Generation Z, which includes those students currently in high school, is the least Christian generation to date, according to a Barna Group study released earlier this year.
Indeed, 34 percent of teens ages 13 to 18 years old across the country say they are either atheist, agnostic or have no religious affiliation, twice as many as adults, according to the study.
But Hamilton County teens either aren't following the trend — which would be refreshing — or are extremely interested in the Bible as history.
That is borne out in the record enrollment of public school students in Bible history classes during the 2017-2018 school year. During the year, 4,068 students in grades 6-12 in 23 schools, and under the tutelage of 20 certified teachers, completed such elective courses.

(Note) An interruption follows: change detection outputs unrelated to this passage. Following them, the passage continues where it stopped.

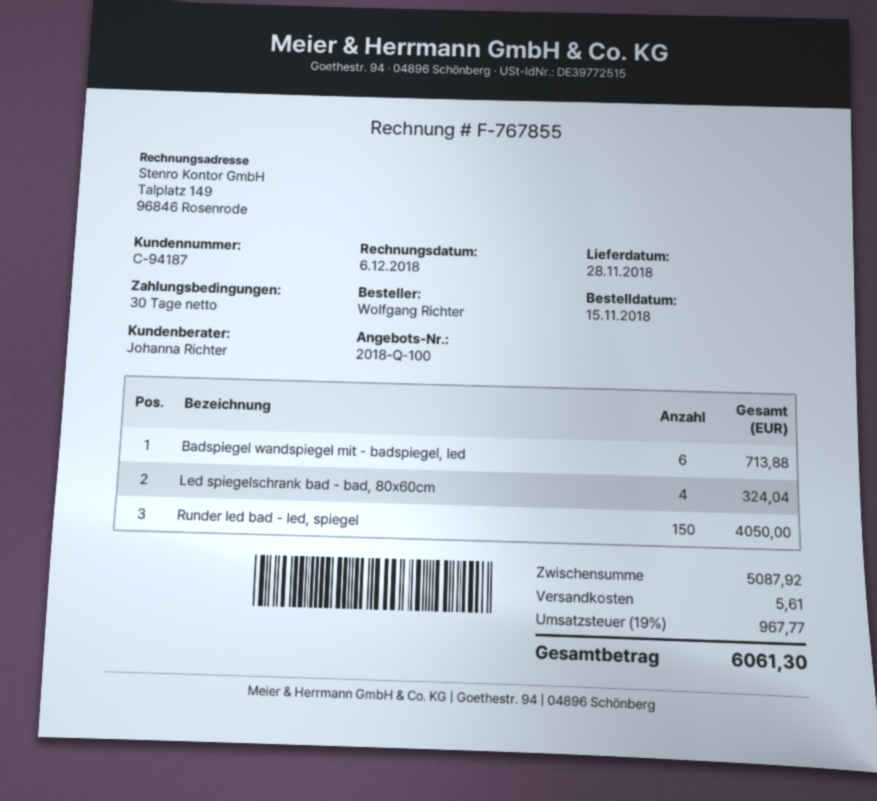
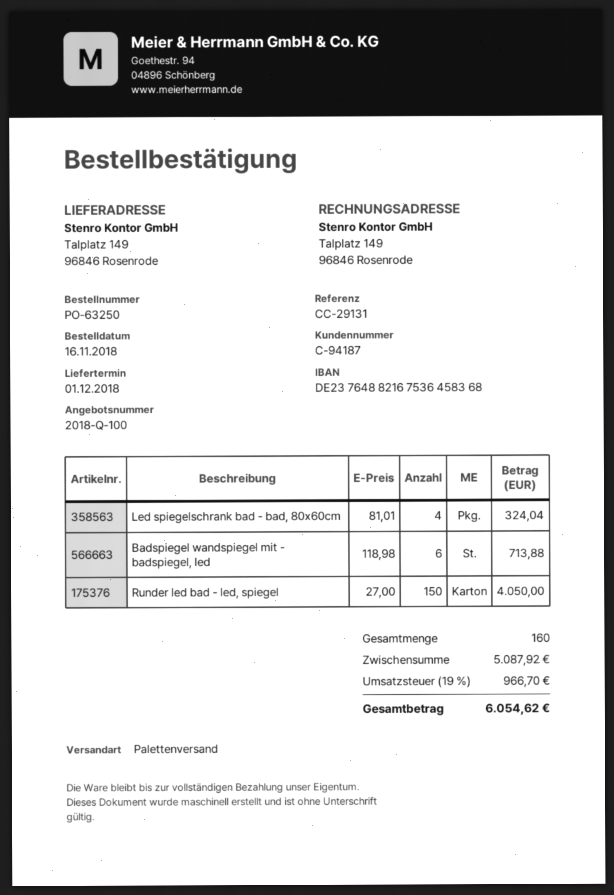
order date: 2018-11-15 -> 2018-11-16
delivery date: 2018-11-28 -> 2018-12-01
shipping: 5.61 -> none
tax: 19% = 967.77 -> 19% = 966.70
total: 6061.30 -> 6054.62

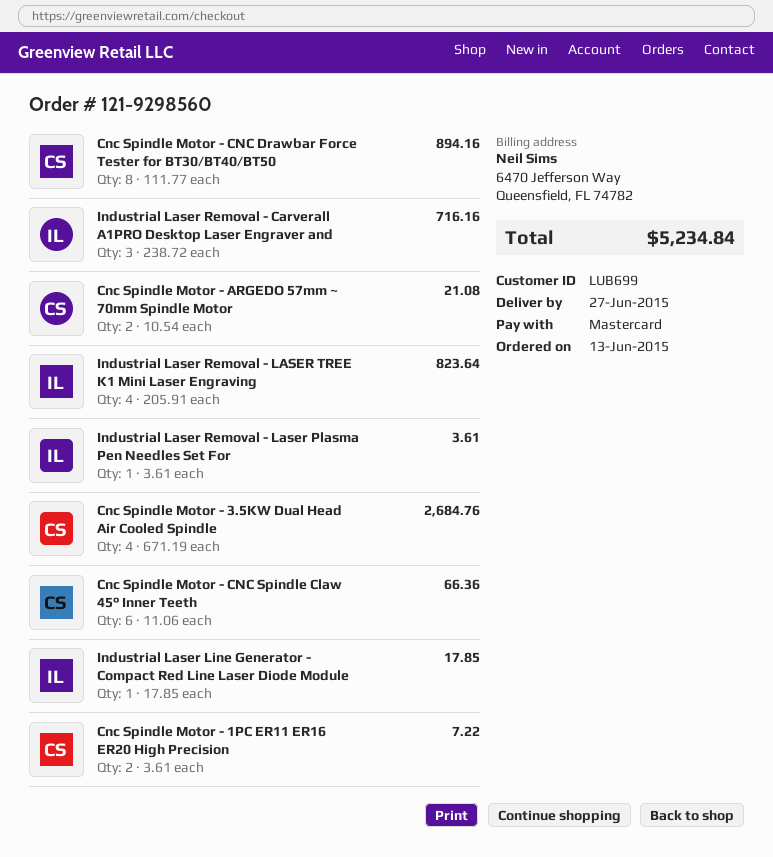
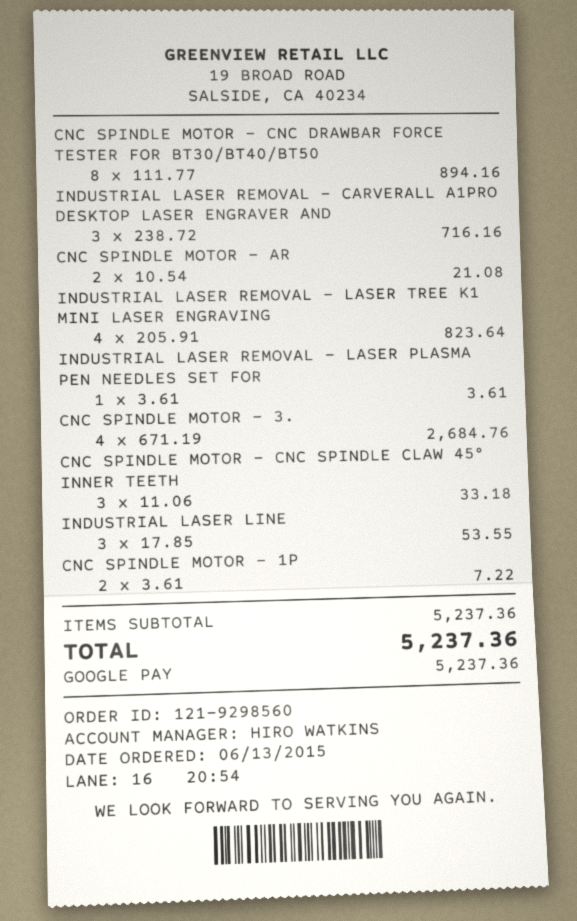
payment method: Mastercard -> Google Pay
Cnc Spindle Motor - CNC Spindle Claw 45° Inner Teeth: 6 x 11.06 = 66.36 -> 3 x 11.06 = 33.18
Industrial Laser Line Generator - Compact Red Line Laser Diode Module: 1 x 17.85 = 17.85 -> 3 x 17.85 = 53.55
total: 5234.84 -> 5237.36

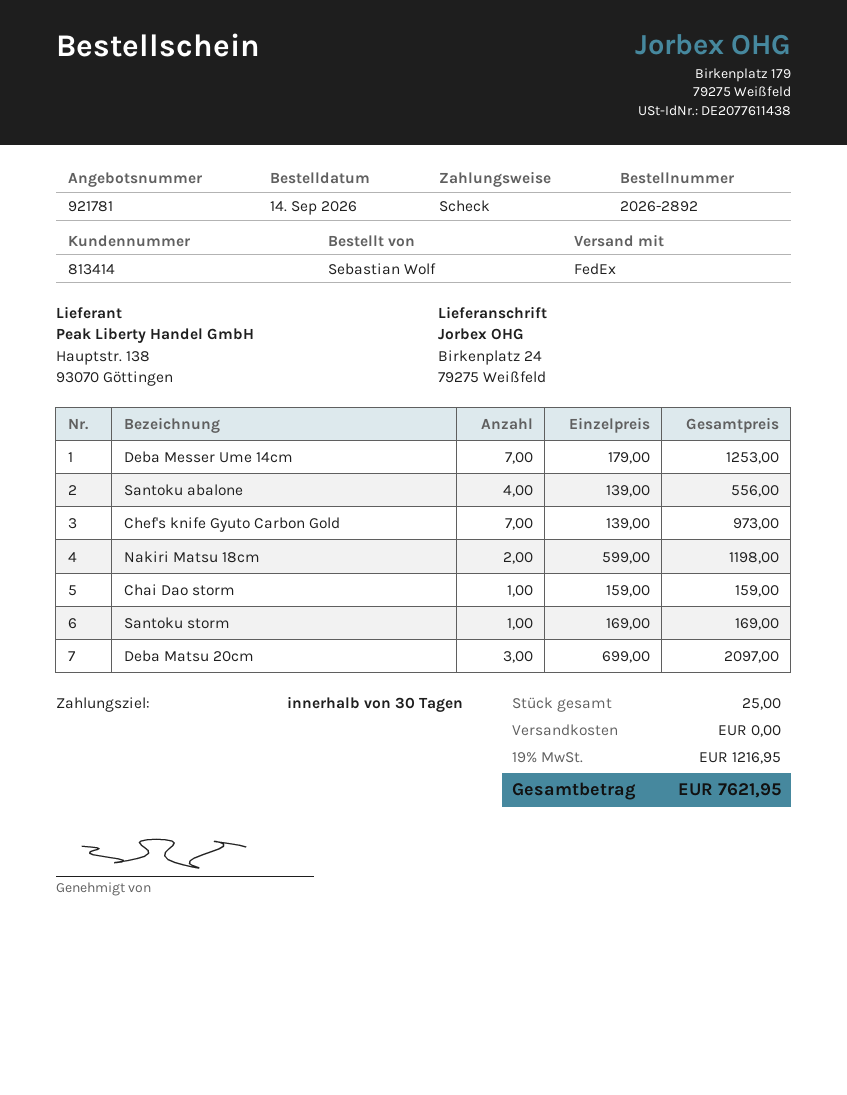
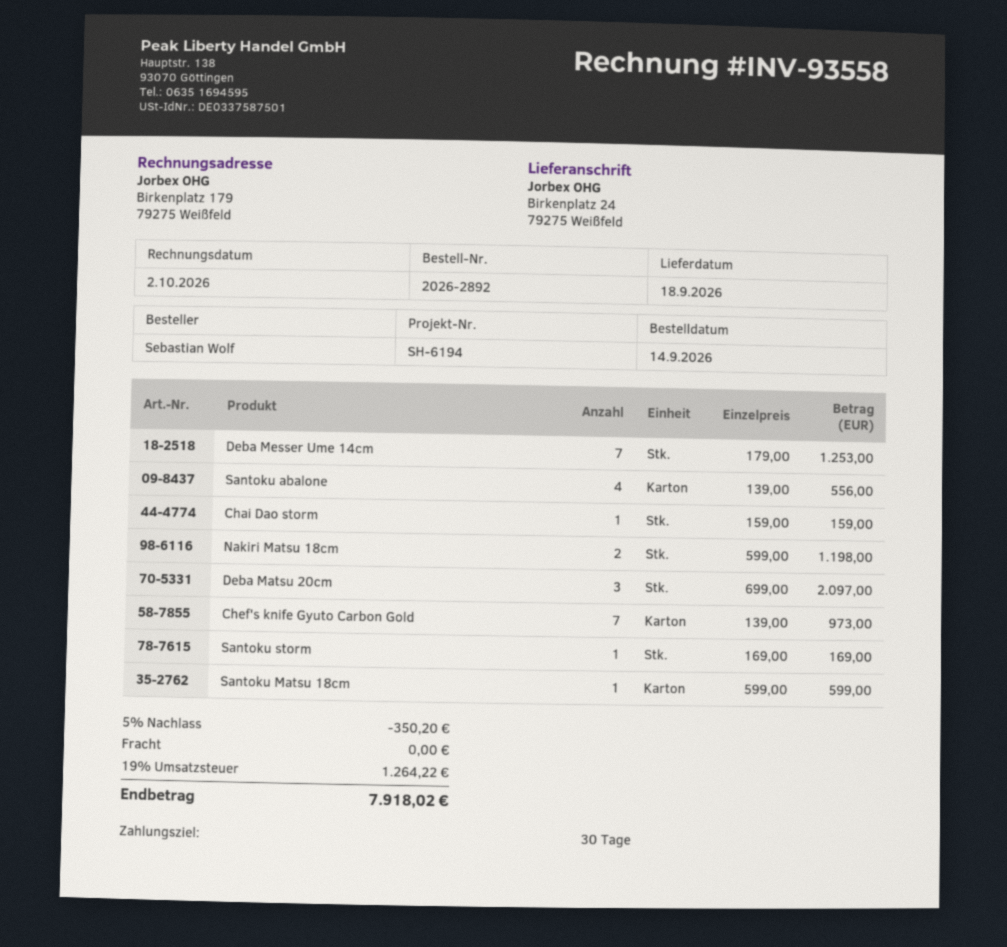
Santoku Matsu 18cm: none -> 1 x 599.00 = 599.00
discount: none -> 5% = 350.20
tax: 19% = 1216.95 -> 19% = 1264.22
total: 7621.95 -> 7918.02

During the 2018-2019 school year that began Wednesday, the program will expand to 25 schools and have 22 credentialed teachers, according to the sponsoring nonprofit Bible in the Schools. During the past two years, according to the organization, access to classes has grown from 67 percent to 81 percent of students.
The classes are made available to students at no cost to taxpayers through charitable donations from local churches and individuals to Bible in the Schools, a nearly 100-year-old agency. They follow guidelines set forth by a 1980 federal court ruling that permitted Bible history to be taught as a credited elective in Hamilton County schools.
The organization recently reimbursed the local school district $1.3 million for its 2017-2018 program. Dr. Bryan Johnson, superintendent of schools, said in a news release that the amount was "the largest philanthropic gift received by Hamilton County public schools during the 2017-2018 school year."
The classes, he said, help students develop "a broad understanding of the events, writings and ideas that have shaped Western society and the culture around them."
The heritage of Bible in the Schools is likely one reason Chattanooga has been named the most Bible-minded city in the U.S. for four of the past five years. The city earned the title in 2013, kept it in 2014 and also won it in 2016 and 2017. In 2015, the distinction went to Birmingham, Alabama.
The annual study, according to Barna, "analyzes the Bible-mindedness of the top 100 Nielsen media markets across the U.S. Bible-mindedness is calculated from combined levels of regular Bible reading and residents' beliefs in the Bible's accuracy."
Chattanooga also was tabbed by Barna as the most churched city in the country in 2017.
Area families should be grateful they have this opportunity, one not afforded students everywhere.